▸ Your goal
Among the lines below, tally those that contain "Book" and respond with the total only.
Material supplied Start Marker
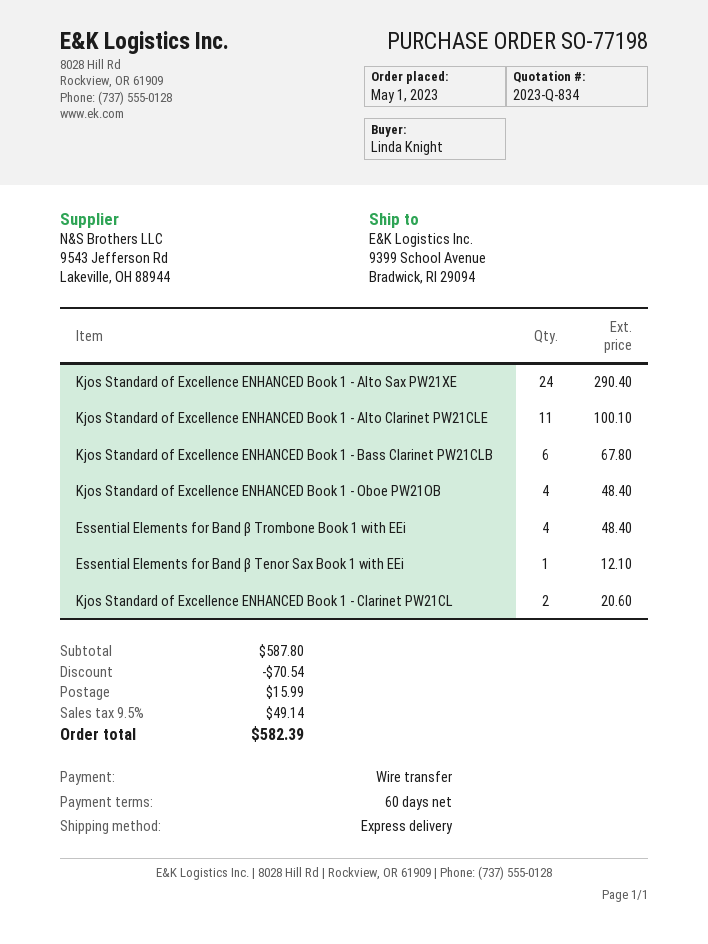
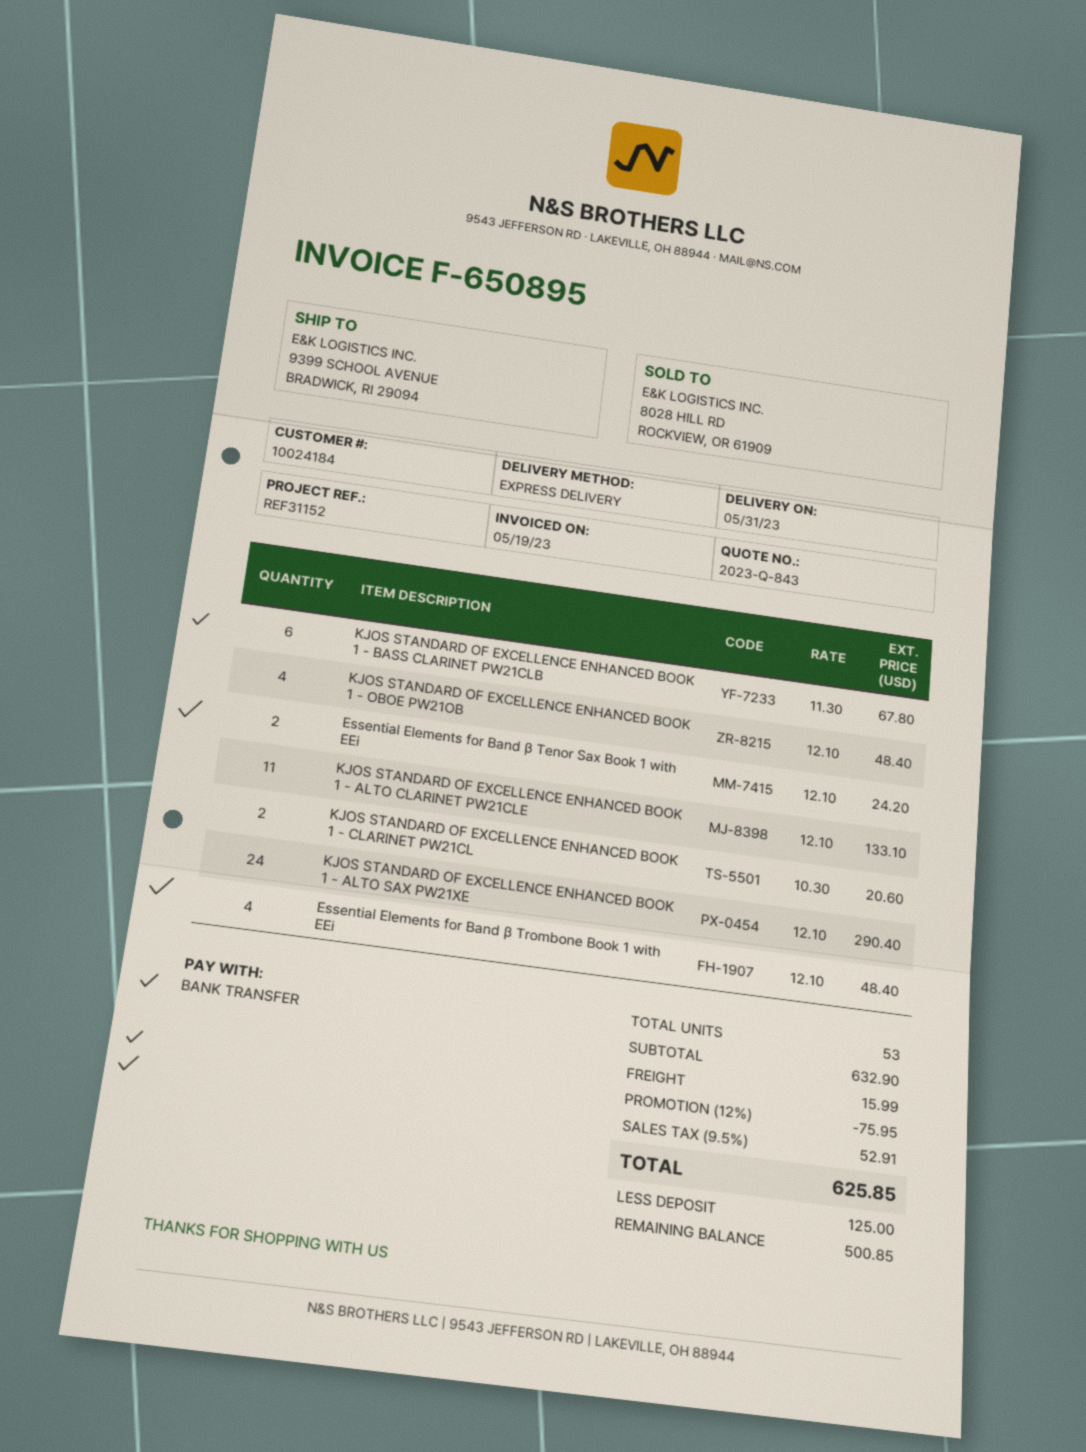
quote number: 2023-Q-834 -> 2023-Q-843
Kjos Standard of Excellence ENHANCED Book 1 - Alto Clarinet PW21CLE: 11 for 100.10 -> 11 for 133.10
Essential Elements for Band β Tenor Sax Book 1 with EEi: 1 for 12.10 -> 2 for 24.20
subtotal: 587.80 -> 632.90
discount: 70.54 -> 75.95
tax: 9.5% = 49.14 -> 9.5% = 52.91
total: 582.39 -> 625.85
Material supplied End Marker
▸ Output of the exercise
2